Exercise goal.
Using the data below, show every line where the word "least" occurs.

Input.
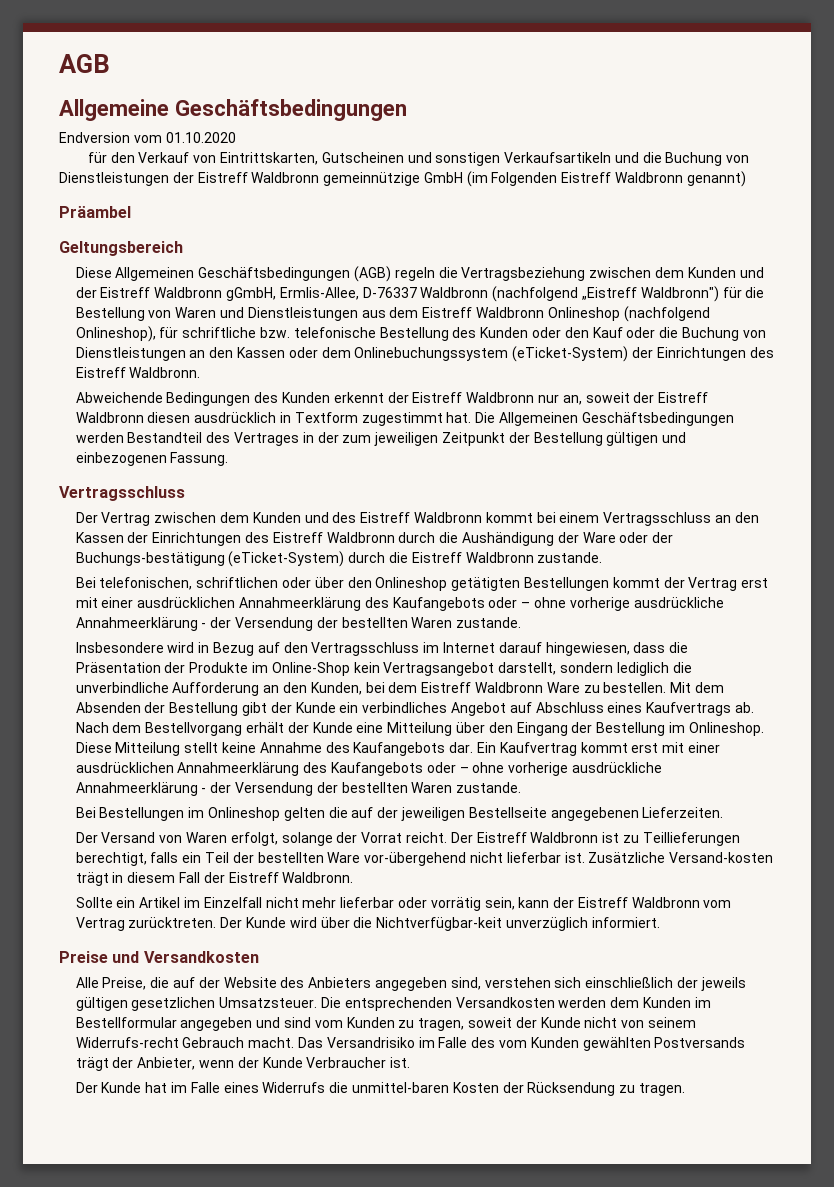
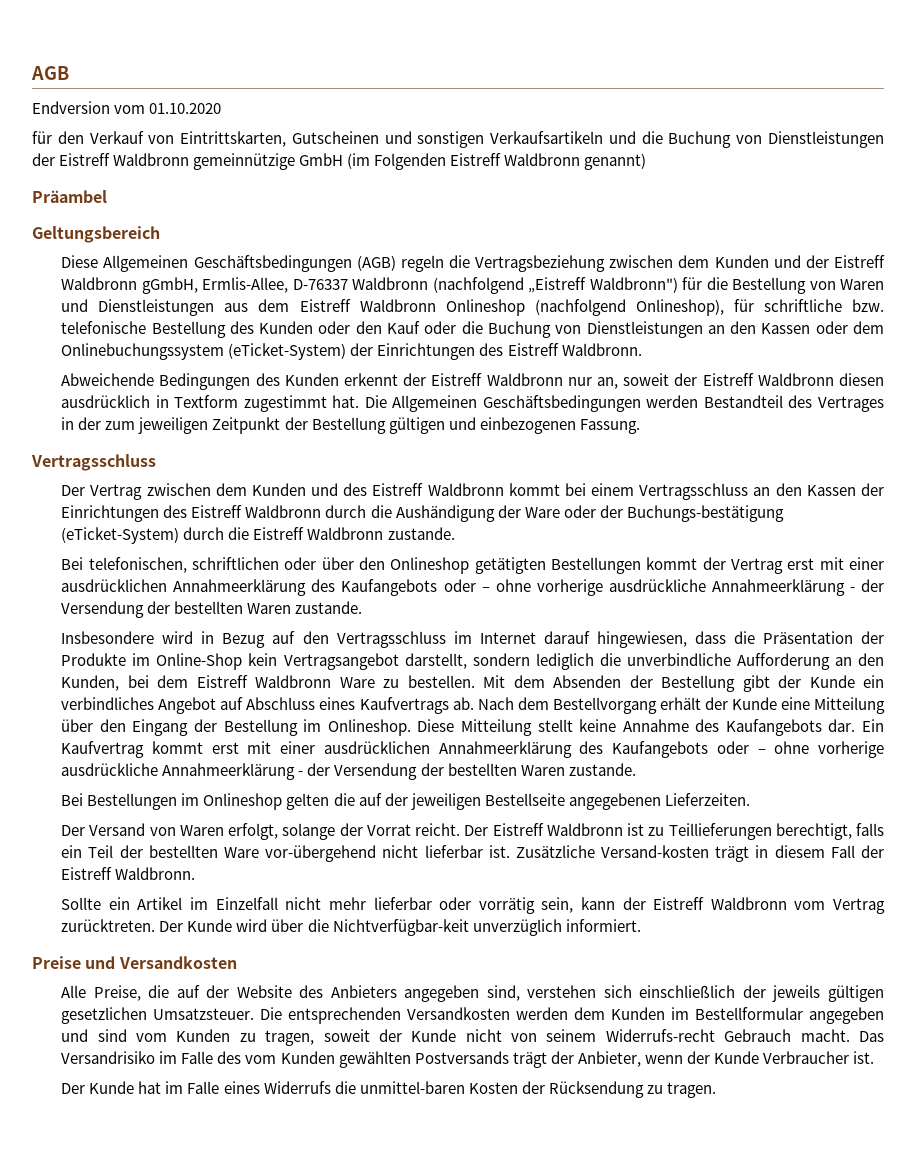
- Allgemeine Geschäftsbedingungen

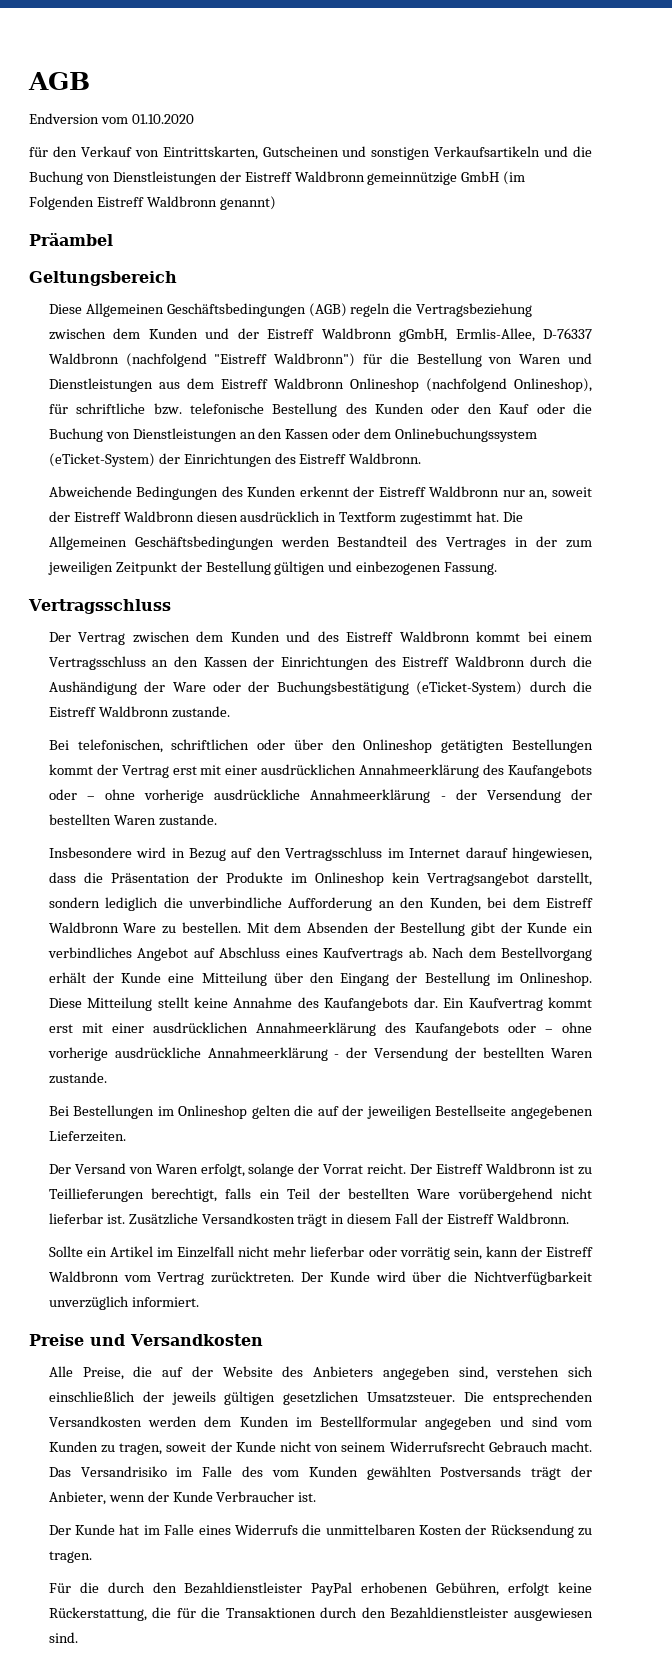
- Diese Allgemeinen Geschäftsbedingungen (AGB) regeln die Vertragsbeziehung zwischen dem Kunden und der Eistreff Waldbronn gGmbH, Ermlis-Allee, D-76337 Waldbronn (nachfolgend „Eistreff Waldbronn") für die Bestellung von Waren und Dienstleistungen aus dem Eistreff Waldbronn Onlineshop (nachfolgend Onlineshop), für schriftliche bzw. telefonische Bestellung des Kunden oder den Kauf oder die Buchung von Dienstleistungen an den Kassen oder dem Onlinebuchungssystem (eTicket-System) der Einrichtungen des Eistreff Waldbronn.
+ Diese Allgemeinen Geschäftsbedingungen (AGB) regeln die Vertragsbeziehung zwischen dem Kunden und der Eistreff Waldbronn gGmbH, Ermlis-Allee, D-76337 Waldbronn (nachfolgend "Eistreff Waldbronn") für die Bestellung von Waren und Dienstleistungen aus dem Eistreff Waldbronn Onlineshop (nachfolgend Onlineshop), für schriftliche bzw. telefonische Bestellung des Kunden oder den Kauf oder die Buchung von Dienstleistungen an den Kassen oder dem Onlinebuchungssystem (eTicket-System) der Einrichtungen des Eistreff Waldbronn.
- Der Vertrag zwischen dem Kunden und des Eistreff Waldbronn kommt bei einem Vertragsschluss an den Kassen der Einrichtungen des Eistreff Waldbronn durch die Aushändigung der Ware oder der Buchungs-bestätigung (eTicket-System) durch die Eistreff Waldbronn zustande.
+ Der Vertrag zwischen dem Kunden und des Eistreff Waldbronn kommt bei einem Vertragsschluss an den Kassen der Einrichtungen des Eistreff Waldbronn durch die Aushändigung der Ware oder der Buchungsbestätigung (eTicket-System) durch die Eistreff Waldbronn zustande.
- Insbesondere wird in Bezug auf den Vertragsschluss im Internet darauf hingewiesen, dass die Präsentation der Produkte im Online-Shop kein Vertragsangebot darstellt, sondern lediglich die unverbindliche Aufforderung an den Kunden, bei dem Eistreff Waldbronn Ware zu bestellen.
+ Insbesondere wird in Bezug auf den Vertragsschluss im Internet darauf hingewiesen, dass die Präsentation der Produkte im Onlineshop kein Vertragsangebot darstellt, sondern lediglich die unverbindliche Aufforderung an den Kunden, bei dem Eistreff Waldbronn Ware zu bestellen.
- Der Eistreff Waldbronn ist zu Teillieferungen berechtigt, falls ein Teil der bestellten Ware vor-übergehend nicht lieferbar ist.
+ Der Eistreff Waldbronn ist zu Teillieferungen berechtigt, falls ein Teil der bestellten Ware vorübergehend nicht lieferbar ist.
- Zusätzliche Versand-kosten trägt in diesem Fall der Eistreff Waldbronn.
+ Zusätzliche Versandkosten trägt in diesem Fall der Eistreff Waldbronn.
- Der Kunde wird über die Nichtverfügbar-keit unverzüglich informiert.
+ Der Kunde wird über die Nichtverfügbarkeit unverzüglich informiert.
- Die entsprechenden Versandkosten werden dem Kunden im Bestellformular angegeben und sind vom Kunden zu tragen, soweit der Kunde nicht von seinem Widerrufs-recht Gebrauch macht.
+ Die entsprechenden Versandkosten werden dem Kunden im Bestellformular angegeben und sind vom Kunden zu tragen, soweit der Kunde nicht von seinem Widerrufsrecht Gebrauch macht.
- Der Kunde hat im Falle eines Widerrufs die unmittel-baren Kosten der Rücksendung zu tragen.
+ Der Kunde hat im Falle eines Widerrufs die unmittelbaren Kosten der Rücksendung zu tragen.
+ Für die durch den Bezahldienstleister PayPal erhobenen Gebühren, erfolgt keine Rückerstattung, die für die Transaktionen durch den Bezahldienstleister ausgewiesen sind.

---

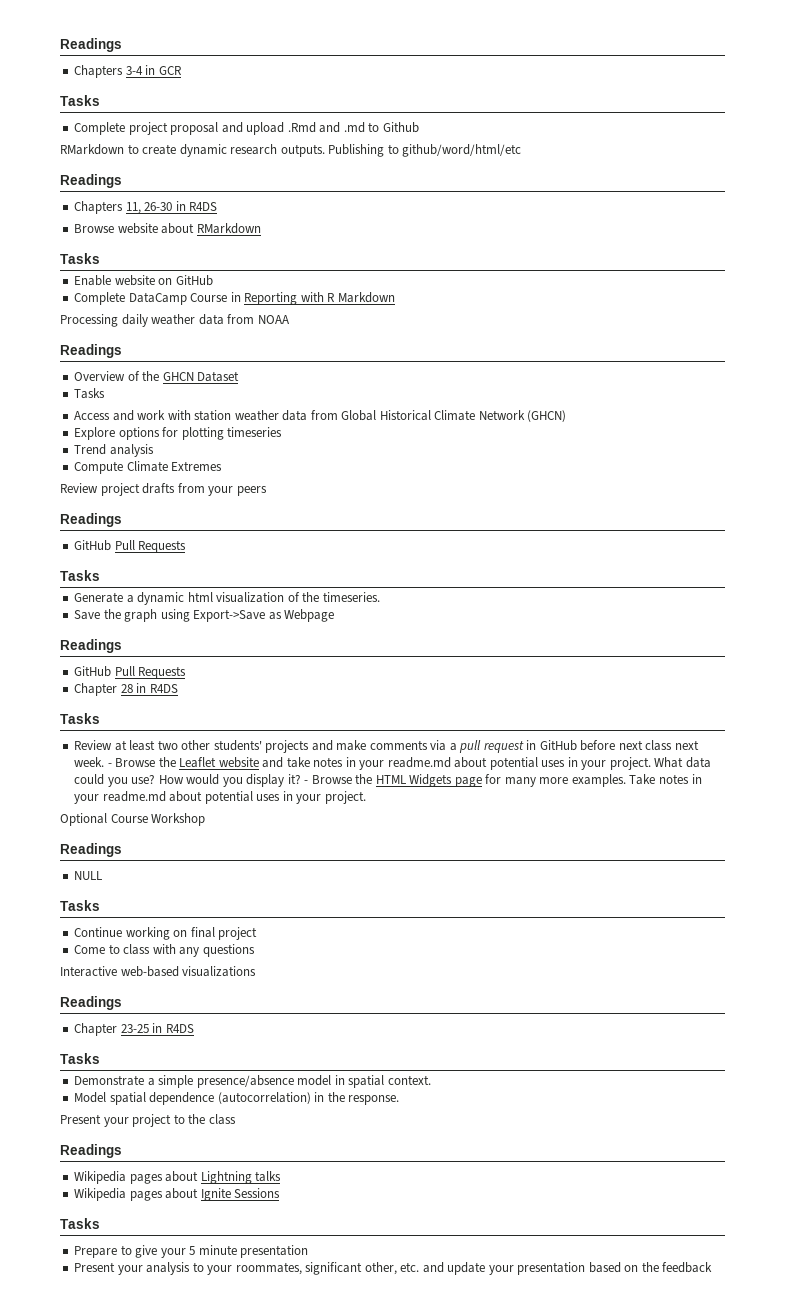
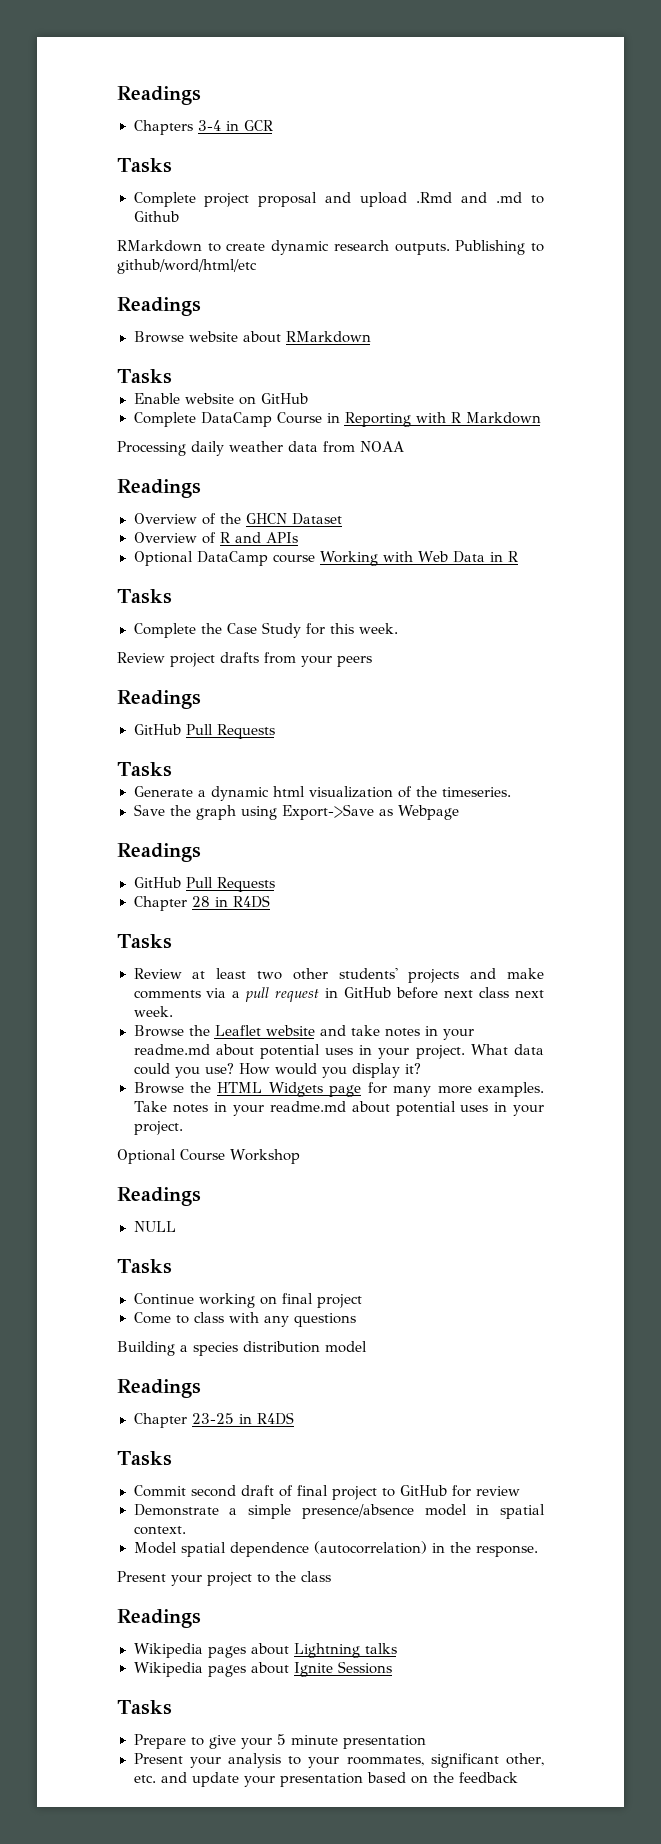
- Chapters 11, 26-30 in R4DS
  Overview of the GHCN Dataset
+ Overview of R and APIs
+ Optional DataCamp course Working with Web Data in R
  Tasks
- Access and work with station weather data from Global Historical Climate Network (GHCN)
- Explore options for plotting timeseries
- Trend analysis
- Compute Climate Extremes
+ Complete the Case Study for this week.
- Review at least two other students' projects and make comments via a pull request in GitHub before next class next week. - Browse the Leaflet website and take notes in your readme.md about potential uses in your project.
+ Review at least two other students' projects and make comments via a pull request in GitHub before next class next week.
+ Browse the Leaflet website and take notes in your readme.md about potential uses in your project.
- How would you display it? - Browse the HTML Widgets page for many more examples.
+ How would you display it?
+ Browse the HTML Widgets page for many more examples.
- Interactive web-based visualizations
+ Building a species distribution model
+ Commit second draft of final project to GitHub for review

Worked solution.
- Review at least two other students' projects and make comments via a pull request in GitHub before next class next week. - Browse the Leaflet website and take notes in your readme.md about potential uses in your project.
+ Review at least two other students' projects and make comments via a pull request in GitHub before next class next week.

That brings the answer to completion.